Mit einem neuen Ausstellerrekord hat die weltgrößte Landtechnik-Messe Agritechnica am Sonntag in Hannover ihre Pforten für das Fachpublikum geöffnet. Der Branchentreff adressiert nicht nur den klassischen Landwirt mit eigenem Betrieb, sondern auch die unzähligen Agrarmaschinenhersteller, Spezialisten für Dünger und Saatgut und den gesamten Agrarhandel. Besucher der Agritechnica werden sehr schnell feststellen, wie radikal sich das Geschäft mit Kartoffeln und Schweinshaxn verändert hat. Saatgut und Dünger werden nicht mehr im Gießkannenprinzip aufs Feld geworfen. Stattdessen steuern Datensysteme den Ackerbau abgestimmt auf Landschaftsprofile und selbst mikroklimatische Bedingungen in Senken und Erhebungen fließen in die Berechnungen ein. Moderne Ortungssysteme lenken die Landmaschinen zentimetergenau übers Feld – und längst hängt des Bauers Monatseinkommen nicht mehr nur an der Menge der geernteten Kartoffeln sondern vielmehr an der Ressourceneffizienz, dem sparsamen Umgang mit Land, Wasser und Energie.
Diese Art industrieller Revolution lässt sich eigentlich recht einfach auf den Punkt bringen: Bauer sucht nicht mehr nur Frau sondern vielmehr nach den richtigen Algorithmen, um die Flut an Datenmengen aus Äckern, Ställen und Lagerhäusern gewinnbringend auszuwerten und ihre Geräte miteinander zu vernetzen.

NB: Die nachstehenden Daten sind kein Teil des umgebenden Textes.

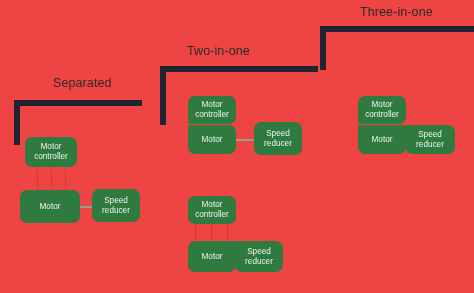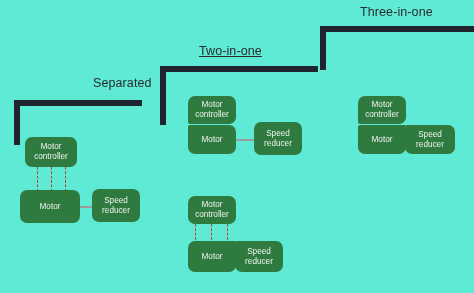--- a/index.html
+++ b/index.html
@@ -11,7 +11,7 @@
     position: relative;
     width: 474px;
     height: 293px;
-    background: #5eead4;
+    background: #ef4444;
     overflow: hidden;
     font-family: "Liberation Sans", sans-serif;
   }

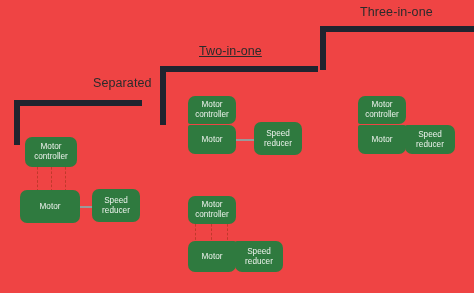--- a/index.html
+++ b/index.html
@@ -105,7 +105,7 @@
 reducer</span>
   </div>
 
-  <div class="group-title" style="left:199px; top:44px;text-decoration:underline;">Two-in-one</div>
+  <div class="group-title" style="left:187px; top:44px;">Two-in-one</div>
 
   <div class="bracket-h" style="left:160px; top:66px; width:158px; height:6px;"></div>
   <div class="bracket-v" style="left:160px; top:66px; width:6px; height:59px;"></div>

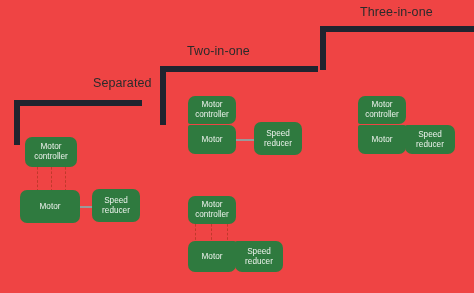--- a/index.html
+++ b/index.html
@@ -142,7 +142,7 @@
 reducer</span>
   </div>
 
-  <div class="group-title" style="left:53px; top:76px;margin-left:40px;">Separated</div>
+  <div class="group-title" style="left:53px; top:76px;">Separated</div>
 
   <div class="bracket-h" style="left:14px; top:100px; width:128px; height:6px;"></div>
   <div class="bracket-v" style="left:14px; top:100px; width:6px; height:45px;"></div>

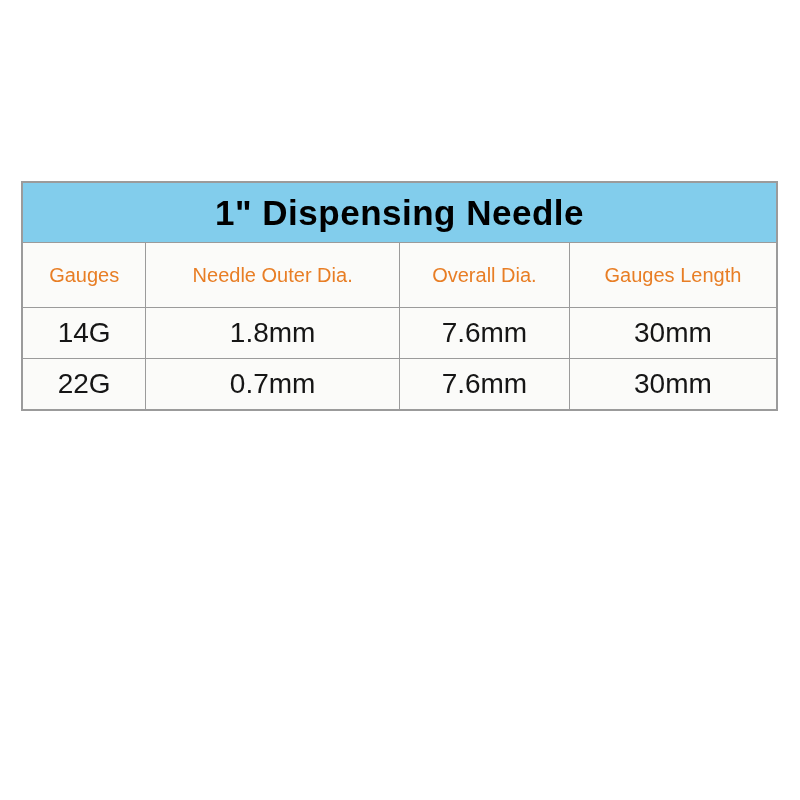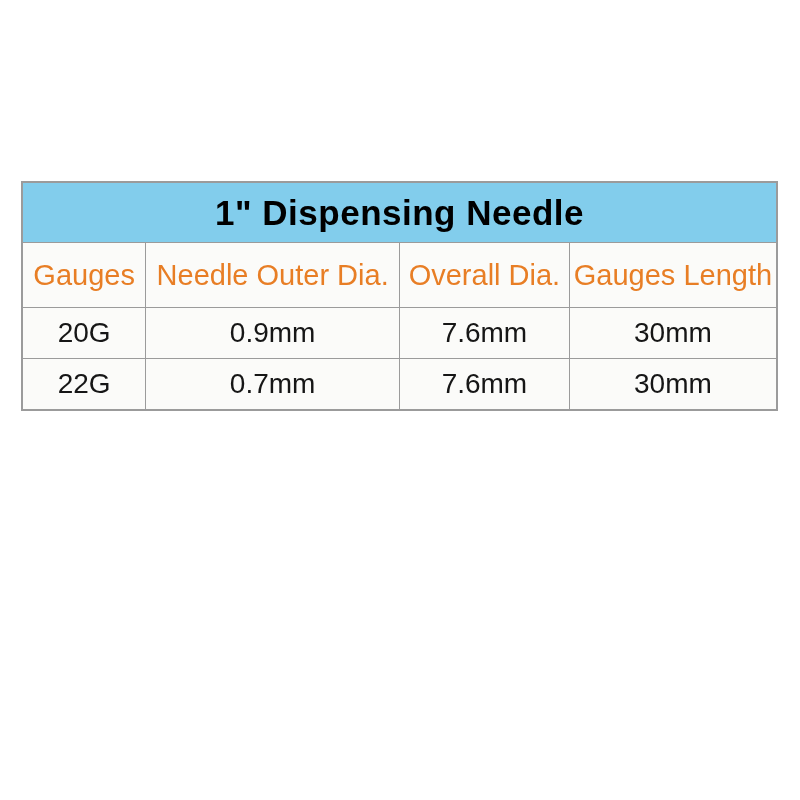--- a/index.html
+++ b/index.html
@@ -45,7 +45,7 @@
   tr.header-row th {
     color: var(--header-text, #E87E25);
     font-weight: normal;
-    font-size: 29px;
+    font-size: 20px;
     height: 64px;
   }
   tr.data-row td {

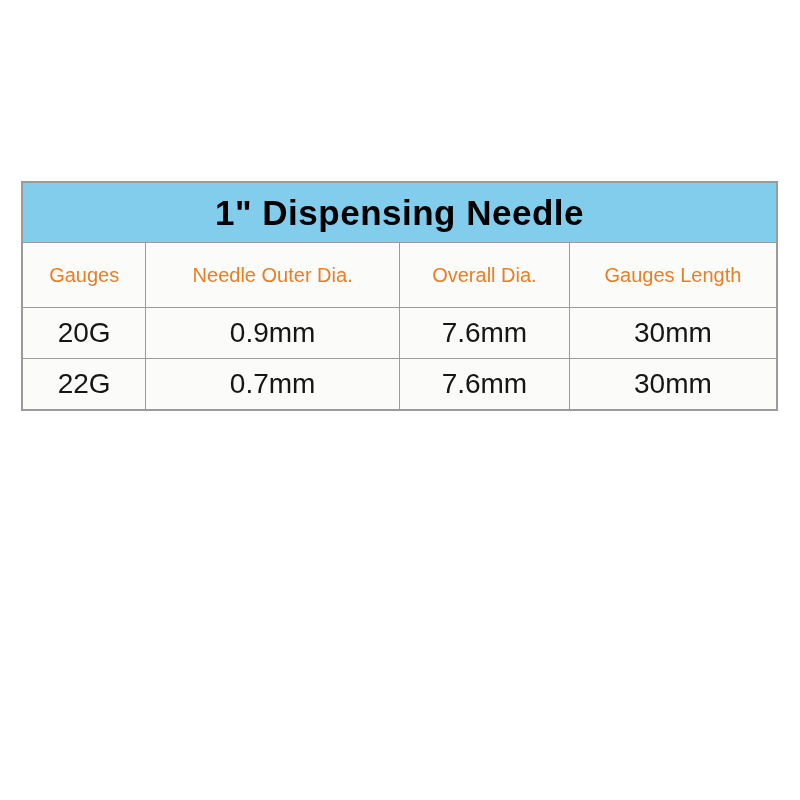--- a/index.html
+++ b/index.html
@@ -82,6 +82,12 @@
     </thead>
     <tbody>
       <tr class="data-row">
+        <td>14G</td>
+        <td>1.8mm</td>
+        <td>7.6mm</td>
+        <td>30mm</td>
+      </tr>
+      <tr class="data-row">
         <td>20G</td>
         <td>0.9mm</td>
         <td>7.6mm</td>

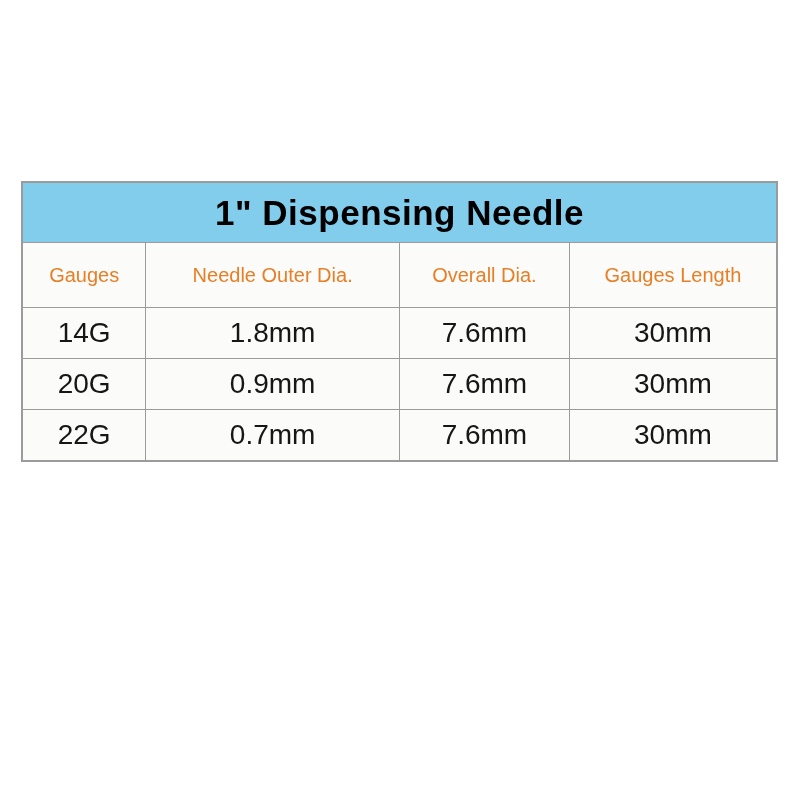--- a/index.html
+++ b/index.html
@@ -88,12 +88,6 @@
         <td>30mm</td>
       </tr>
       <tr class="data-row">
-        <td>20G</td>
-        <td>0.9mm</td>
-        <td>7.6mm</td>
-        <td>30mm</td>
-      </tr>
-      <tr class="data-row">
         <td>22G</td>
         <td>0.7mm</td>
         <td>7.6mm</td>

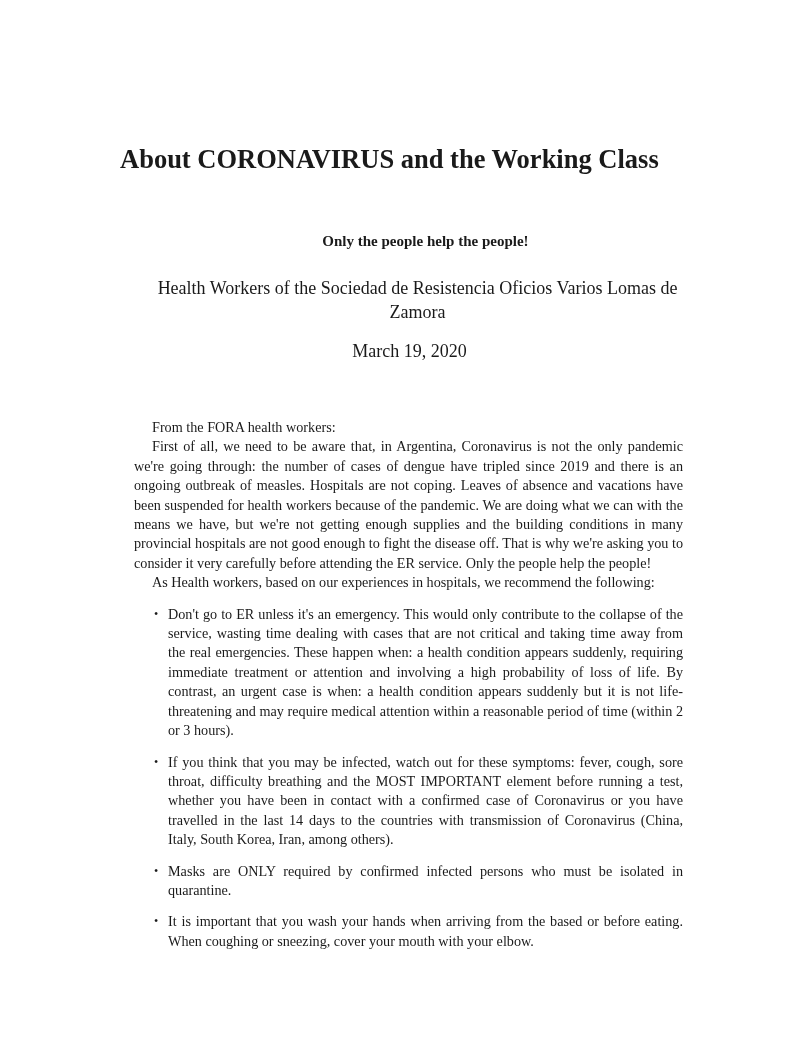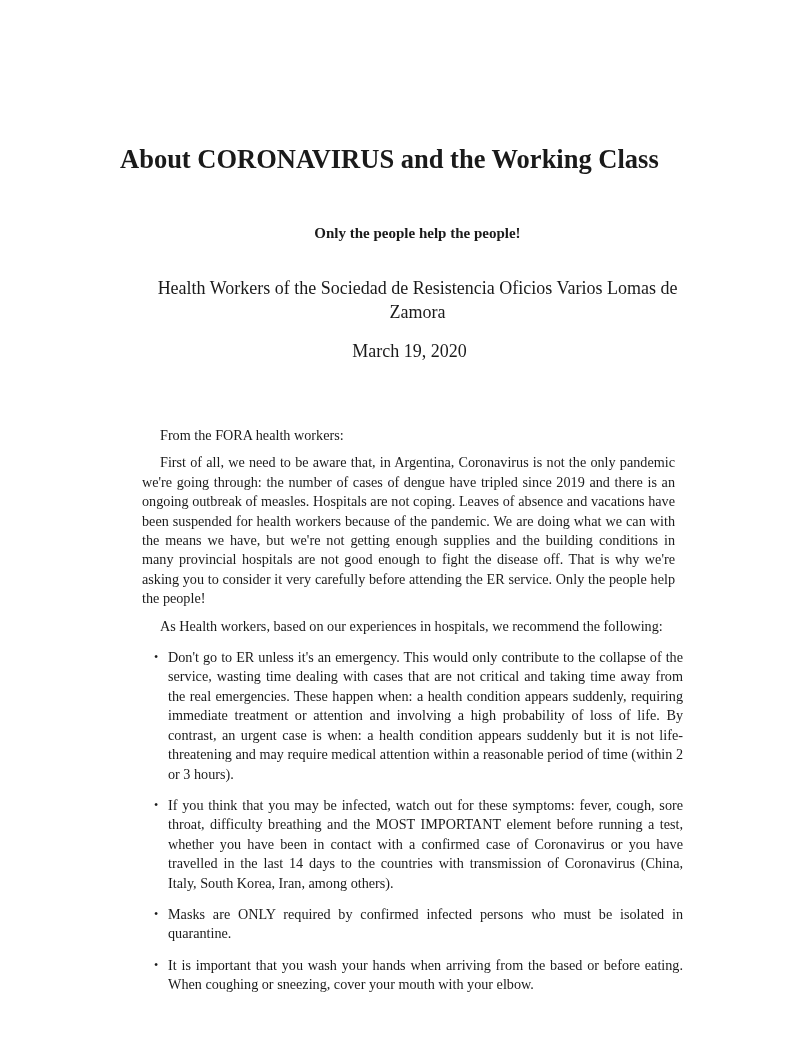--- a/index.html
+++ b/index.html
@@ -8,7 +8,7 @@
   .title { position: absolute; left: 120px; width: 579px; top: 143px; text-align: left;
            font-size: 26.5px; font-weight: bold; line-height: 32px; margin: 0; }
   .subtitle { position: absolute; left: 120px; width: 579px; top: 217px; text-align: center;
-              font-size: 15px; font-weight: bold; margin: 8px; }
+              font-size: 15px; font-weight: bold; margin: 16px; }
   .author { position: absolute; left: 120px; width: 579px; top: 268px; text-align: center;
             font-size: 18px; line-height: 24px; margin: 8px; }
   .date { position: absolute; left: 120px; width: 579px; top: 341px; text-align: center;

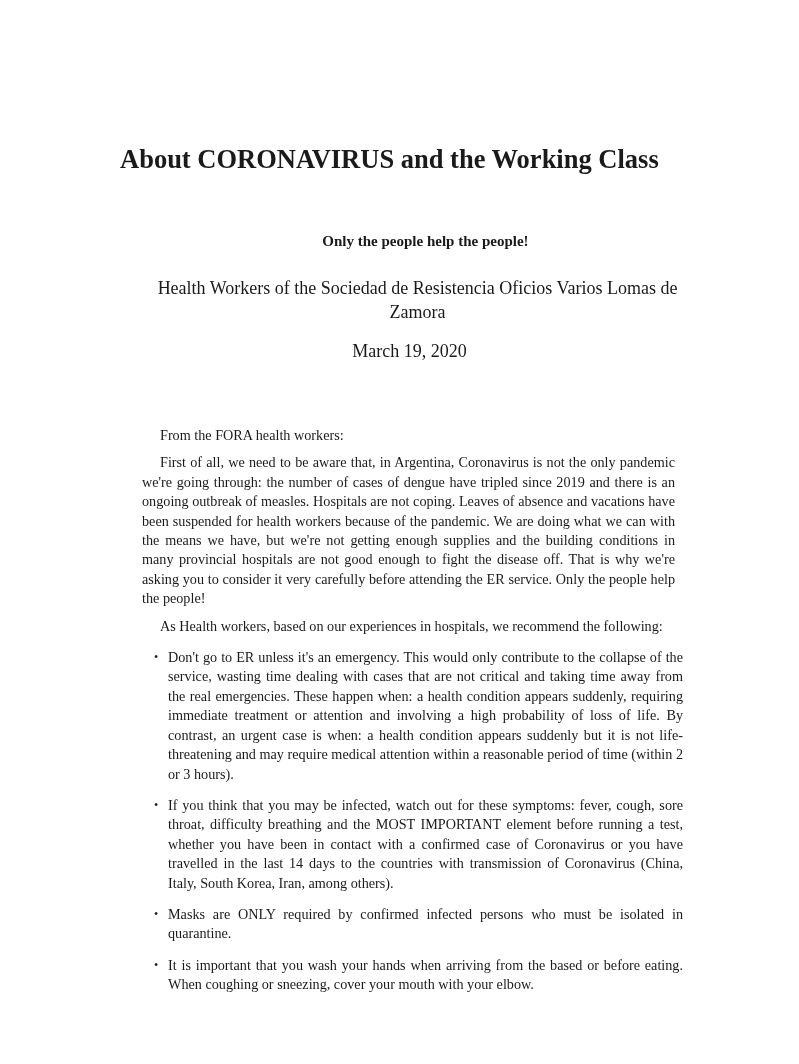--- a/index.html
+++ b/index.html
@@ -15,7 +15,7 @@
           font-size: 18px; margin: 0; }
   .body { position: absolute; left: 134px; width: 549px; top: 418px;
           font-size: 14.2px; line-height: 19.4px; text-align: justify; }
-  .body p { margin: 8px; text-indent: 18px; hyphens: auto; }
+  .body p { margin: 0; text-indent: 18px; hyphens: auto; }
   ul.recs { list-style: none; margin: 12px 0 0 0; padding: 0 0 0 34px; }
   ul.recs li { position: relative; margin: 0 0 12px 0; text-align: justify; hyphens: auto; }
   ul.recs li .bullet { position: absolute; left: -14px; top: 0; font-size: 12px; }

Das Zauberwort lautet: Big Data im Grünen oder die Vernetzung der gesamten landwirtschaftlichen Wertschöpfungskette. Ja, das Internet der Dinge hält tatsächlich auch auf dem Lande Einzug. Wurde früher nur die einzelne Maschine betrachtet, geht es jetzt um das gesamte System. Doch auch hier bremsen fehlende Standards, wie auch oft in der Branche für Informationstechnologie als Hemmschuh ausgemacht, die technologisch machbare und ökonomisch sinnvolle Umsetzung.
Darüber hinaus verhindern noch immer mangelhafte Infrastrukturen in puncto fehlender schneller Datenleitungen die Vernetzung. Innovative Technik im Mähdrescher allein reicht da nicht aus. Diese beiden exemplarischen Problemfelder müssen natürlich auch kommunikativ integriert an die ausgemachten Zielgruppen gebracht werden, will man hier etwas verändern. In Kombination mit der zunehmenden Komplexität im Zuge einziehender Informationstechnologien in die Landwirtschaft kommt auf die Kommunikatoren und Lobby-Gruppen zudem eine ganz neue Herausforderung zu: Ich nenne das jetzt einfach mal die Interdisziplinierung der Systeme – unterm Strich ein Merkmal einer neuen Wissensordnung. Ob Health Care, Fashion, Automotive oder Agrarwirtschaft: Informationstechnologie ist und wird zunehmend das Bindeglied oder besser der Klebstoff zwischen sämtlichen Disziplinen.
Was das für die Kommunikation heißt? Nun, die Zeiten, in denen spezialisierte Fashion-Agenturen nur über rot oder blau oder Slim-fit sinniert haben, sind vorbei. Vielmehr spielt Technologie als integriertes Content- und Wertschöpfungsglied eine immer zentralere Rolle. Wohl den Kommunikatoren, die das Verständnis für Informationstechnologie in ihrer DNA verankert haben. Für jene werden sich auf einmal originär fremde aber zunehmend technologisierte Industriebereiche auftun, für die sie den passenden Kommunikationscode mitbringen. Klingt nach spannenden Zeiten – auch wenn ich ehrlich gesagt kein ausgewiesener Fan von Schweinshaxn bin.